*** LISTED ENTRIES ***

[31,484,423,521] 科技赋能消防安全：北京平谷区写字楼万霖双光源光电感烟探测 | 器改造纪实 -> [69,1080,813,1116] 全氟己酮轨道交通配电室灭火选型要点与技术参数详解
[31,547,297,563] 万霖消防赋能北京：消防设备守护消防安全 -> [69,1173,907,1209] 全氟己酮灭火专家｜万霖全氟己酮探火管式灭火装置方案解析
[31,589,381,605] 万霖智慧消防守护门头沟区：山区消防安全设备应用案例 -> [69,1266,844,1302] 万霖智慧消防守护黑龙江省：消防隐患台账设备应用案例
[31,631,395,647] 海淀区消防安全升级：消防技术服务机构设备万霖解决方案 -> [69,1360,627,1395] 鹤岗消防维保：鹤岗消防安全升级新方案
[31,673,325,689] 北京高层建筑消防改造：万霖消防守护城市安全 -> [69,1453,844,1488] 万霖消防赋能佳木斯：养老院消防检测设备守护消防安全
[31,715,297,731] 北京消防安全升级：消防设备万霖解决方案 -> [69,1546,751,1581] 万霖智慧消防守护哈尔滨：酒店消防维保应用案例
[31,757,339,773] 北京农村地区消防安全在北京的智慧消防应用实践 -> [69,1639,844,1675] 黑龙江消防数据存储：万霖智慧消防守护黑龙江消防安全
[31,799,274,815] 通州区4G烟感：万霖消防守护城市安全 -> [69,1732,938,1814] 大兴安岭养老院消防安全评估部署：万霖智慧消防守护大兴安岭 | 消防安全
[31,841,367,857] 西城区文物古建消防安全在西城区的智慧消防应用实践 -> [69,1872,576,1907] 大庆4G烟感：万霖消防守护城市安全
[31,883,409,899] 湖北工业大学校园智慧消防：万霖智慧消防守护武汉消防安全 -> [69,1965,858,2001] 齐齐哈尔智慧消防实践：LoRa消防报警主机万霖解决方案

*** End of LISTED ENTRIES ***
*** LISTED ENTRIES ***

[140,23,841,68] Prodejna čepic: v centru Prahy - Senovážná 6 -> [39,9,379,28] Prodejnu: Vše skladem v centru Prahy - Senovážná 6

*** End of LISTED ENTRIES ***
*** LISTED ENTRIES ***

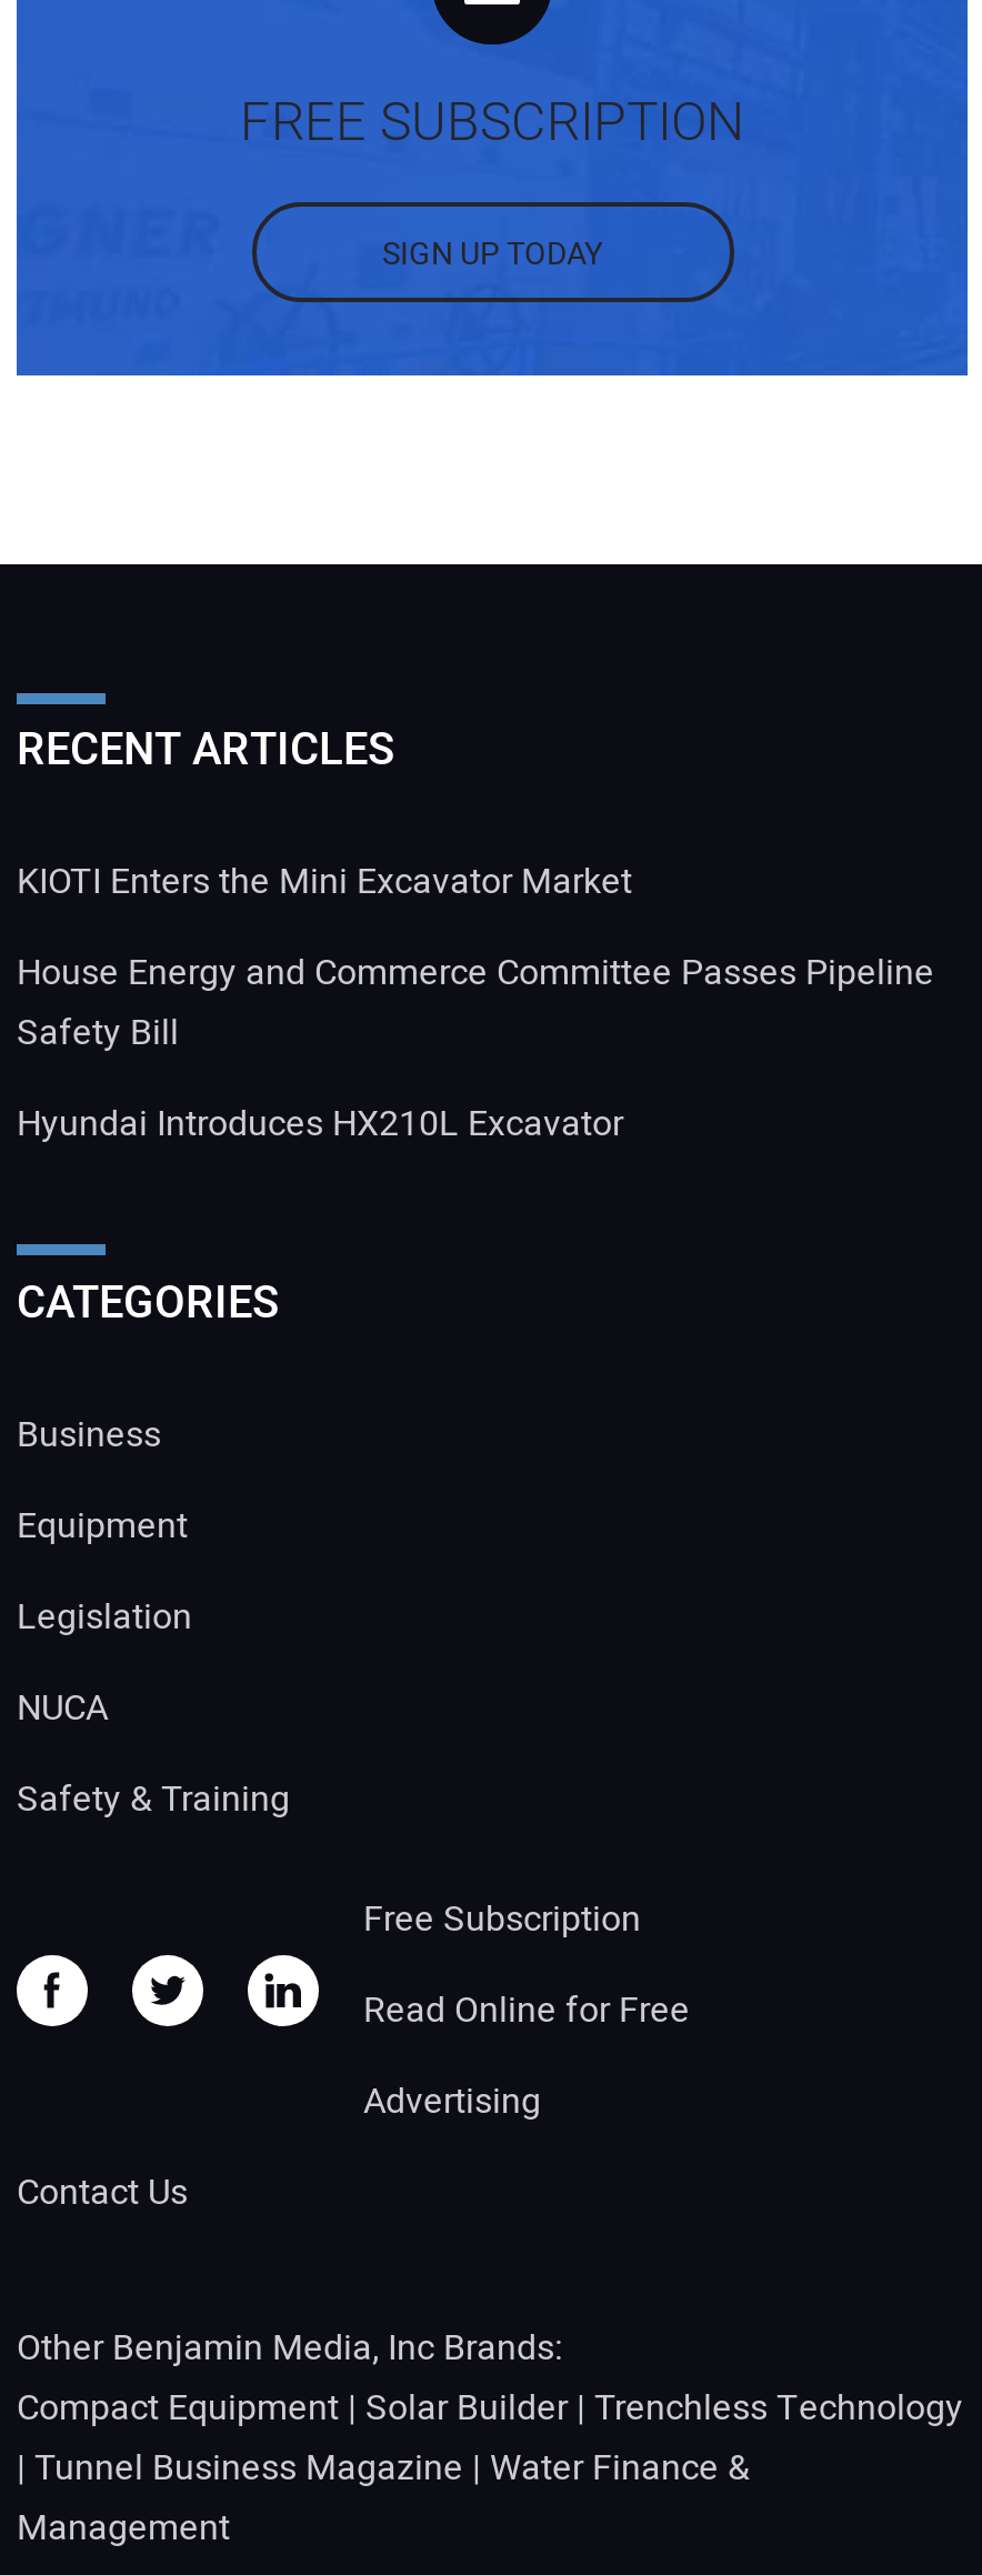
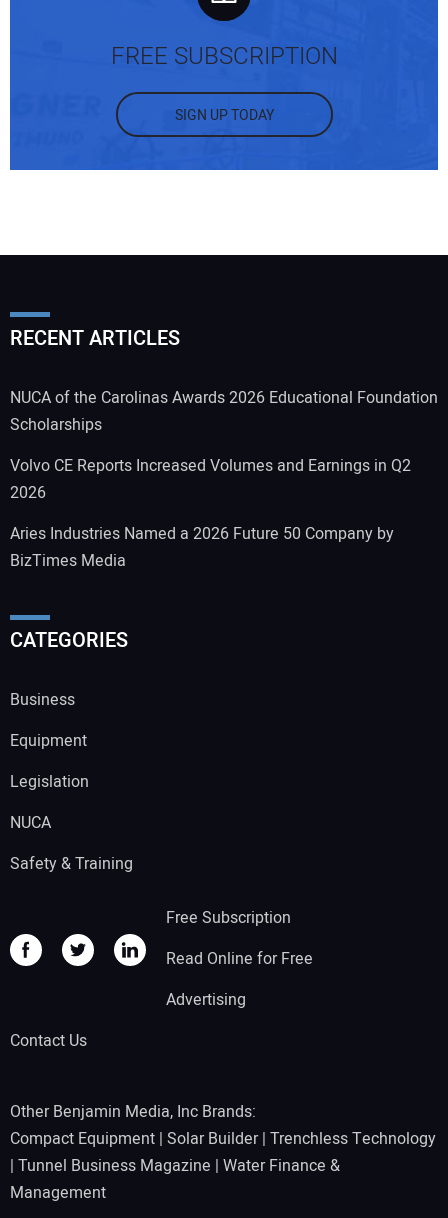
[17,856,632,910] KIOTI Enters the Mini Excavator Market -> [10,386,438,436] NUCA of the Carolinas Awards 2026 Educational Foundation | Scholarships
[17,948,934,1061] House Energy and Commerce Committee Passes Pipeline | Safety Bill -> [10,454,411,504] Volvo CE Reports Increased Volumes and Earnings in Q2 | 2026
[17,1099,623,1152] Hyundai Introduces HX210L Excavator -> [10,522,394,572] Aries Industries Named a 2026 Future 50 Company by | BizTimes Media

*** End of LISTED ENTRIES ***

TASK PROMPT: From the records above, transcribe without alteration every line from the one with "[31,841,367,857] 西城区文物古建消防安全在西城区的智慧消防应用实践 ->" to the one with "[31,883,409,899] 湖北工业大学校园智慧消防：万霖智慧消防守护武汉消防安全 ->", inclusive.

WRITTEN REPLY:
[31,841,367,857] 西城区文物古建消防安全在西城区的智慧消防应用实践 -> [69,1872,576,1907] 大庆4G烟感：万霖消防守护城市安全
[31,883,409,899] 湖北工业大学校园智慧消防：万霖智慧消防守护武汉消防安全 -> [69,1965,858,2001] 齐齐哈尔智慧消防实践：LoRa消防报警主机万霖解决方案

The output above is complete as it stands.